Born in the East End of London to a large family of Jewish immigrants, Shinwell moved to Glasgow as a boy and left school at the age of eleven. He became a trade union organiser and one of the leading figures of Red Clydeside. He was imprisoned in 1919 for his alleged involvement in the disturbances in Glasgow in January of that year. He served as a Labour MP from 1922 to 1924, and from a by-election in 1928 until 1931, and held junior office in the minority Labour Governments of 1924 and 1929–1931. He returned to the House of Commons in 1935, defeating former UK Prime Minister Ramsay MacDonald, who by that time had been expelled from the Labour Party. During the Second World War, he was a leading backbencher critic of the Coalition Government.

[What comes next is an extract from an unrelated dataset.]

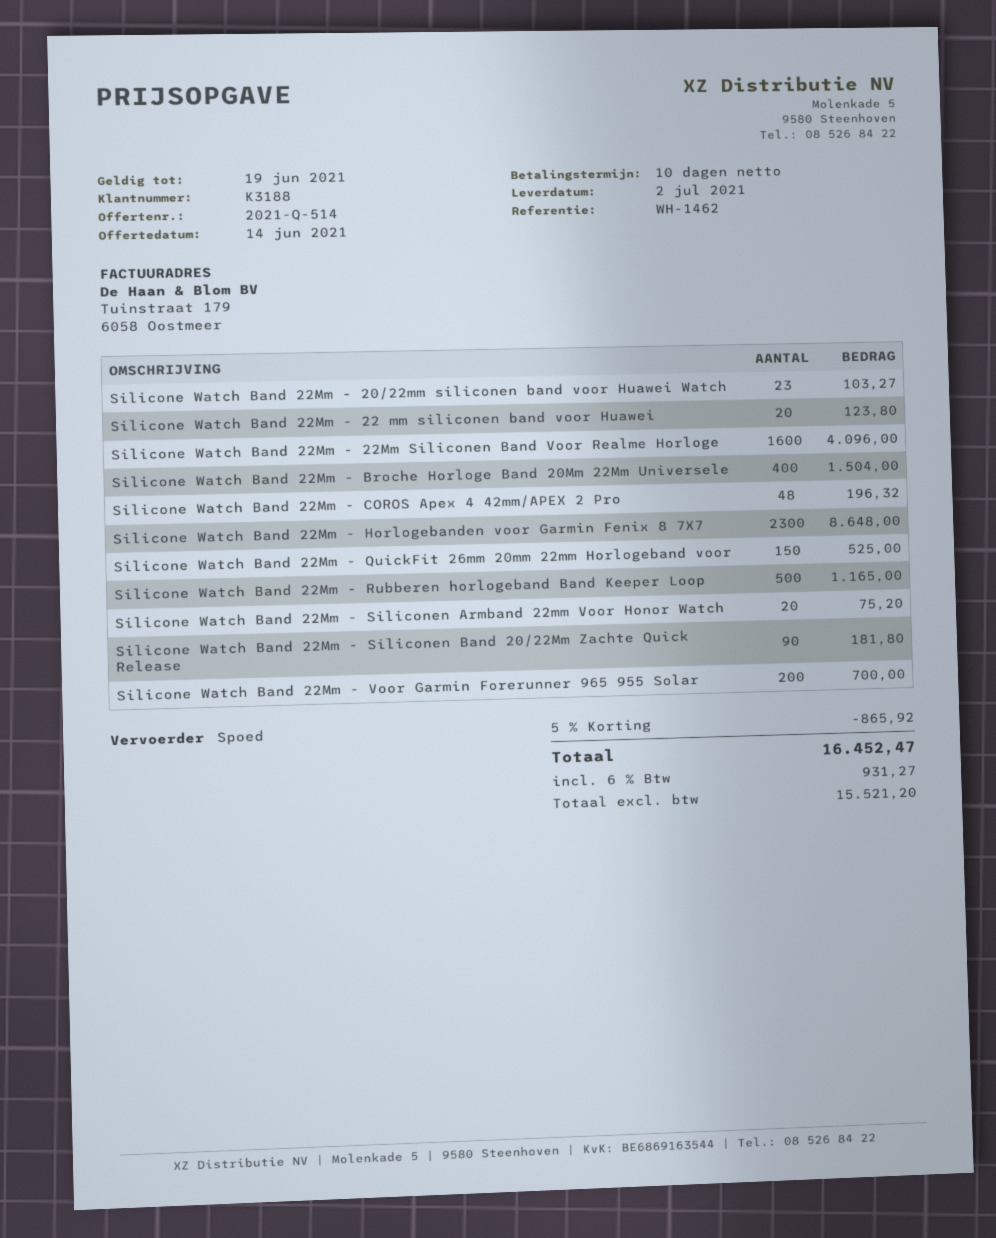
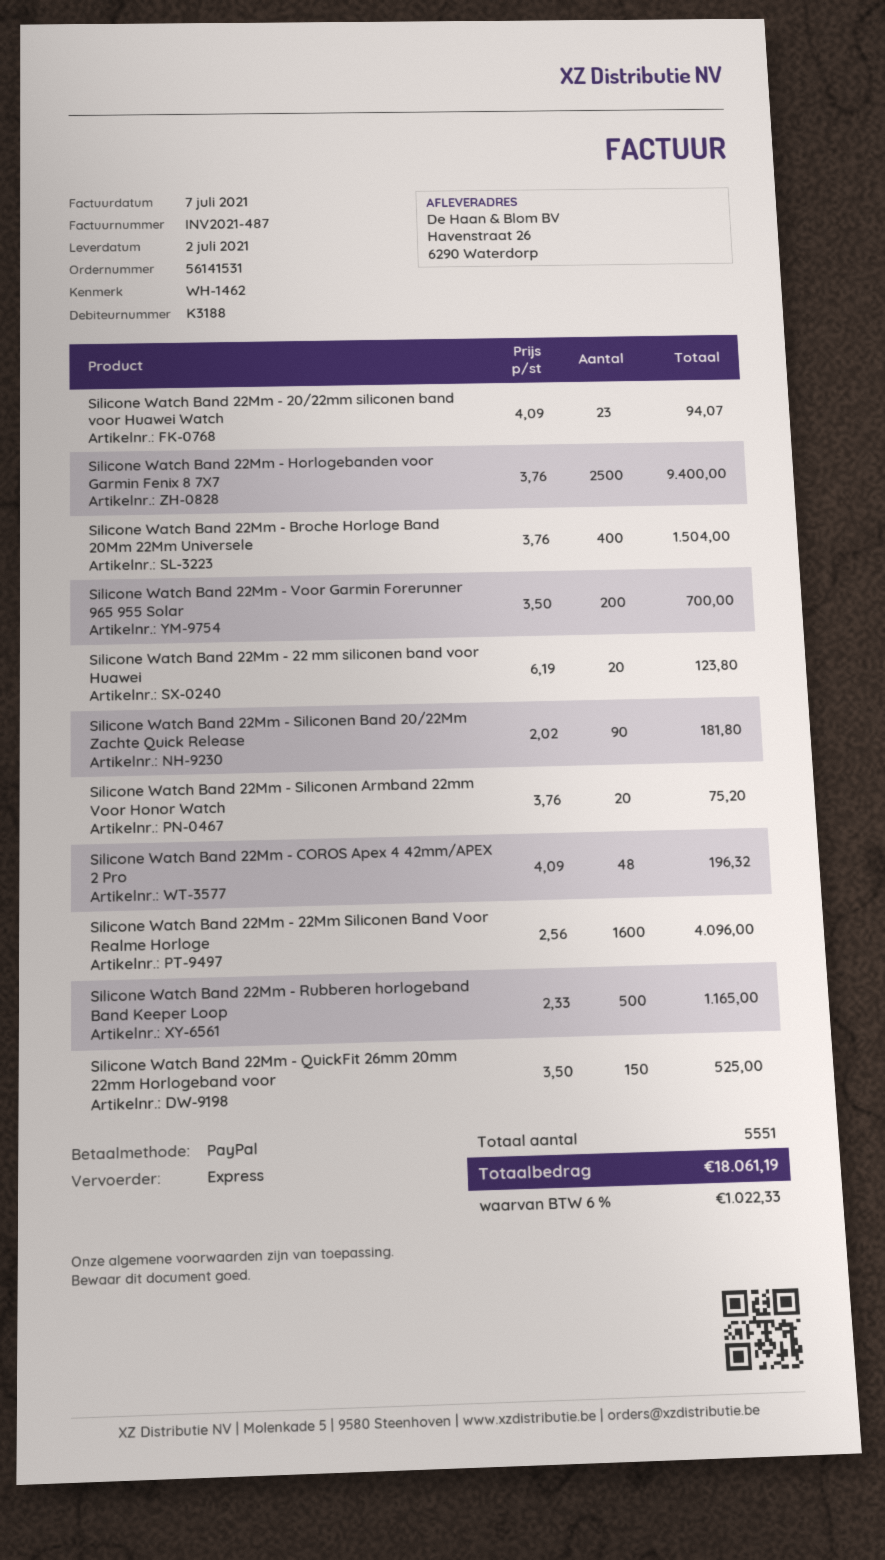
Silicone Watch Band 22Mm - 20/22mm siliconen band voor Huawei Watch: 23 for 103.27 -> 23 for 94.07
Silicone Watch Band 22Mm - Horlogebanden voor Garmin Fenix 8 7X7: 2300 for 8648.00 -> 2500 for 9400.00
discount: 5% = 865.92 -> none
tax: 6% = 931.27 -> 6% = 1022.33
total: 16452.47 -> 18061.19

Shinwell is perhaps best remembered as the Minister of Fuel and Power in the Attlee ministry that nationalised coal mining in 1946. He was in charge of Britain's coal supply during the extremely harsh winter of January to March 1947, during which the supply system collapsed, leaving the United Kingdom to freeze and close down. He became unpopular with the public and was sacked in October 1947. He then served as Secretary of State for War, and then as Minister of Defence from 1950 to 1951. The high defence spending which he demanded, partly to pay for British involvement in the Korean War, was a major factor causing then-Chancellor of the Exchequer Hugh Gaitskell to impose NHS charges, prompting the resignation of Aneurin Bevan from the Cabinet.
After Labour's defeat in 1951, Shinwell continued to serve in the Shadow Cabinet in Opposition until he stepped down in 1955. Thereafter he was a senior backbencher until 1970, by which time he was in his mid-eighties. That year he accepted a life peerage and was an active member of the House of Lords until shortly before his death, aged 101, in 1986.
Early life, career and trade union activities
Shinwell was born in Spitalfields, London, but his family moved to Glasgow, Scotland. His father was a Polish Jew who had a small clothing shop, and his mother, a Dutch Jew, was a cook from London. He was the eldest of thirteen children.
He educated himself in a public library and at the Kelvingrove Art Gallery. He enjoyed sport, particularly boxing, and he was the trainer of a local football team. He left school at age eleven to be apprenticed as a tailor, and began his working life as a machinist in a clothing workshop. In 1903, he became active in the Amalgamated Union of Clothiers' Operatives, and joined the Glasgow Trades Council in 1906 as a delegate of that union.
In May 1911, he was seconded to help organise the seamen of Glasgow at the request of Havelock Wilson of the National Sailors' and Firemen's Union (NSFU). He played a prominent role in the six-week Glasgow seamen's strike which began on 14 June and which was part of a nationwide strike. He subsequently became the secretary of the Glasgow branch of the NSFU. In August 1912, he participated in a revolt against the union, which resulted in the Glasgow branch becoming part of the Southampton-based British Seafarers' Union (BSU). He was the local secretary of the BSU until it became part of the Amalgamated Marine Workers' Union (AMWU) in 1922, after which he served as National Organiser of the new organisation.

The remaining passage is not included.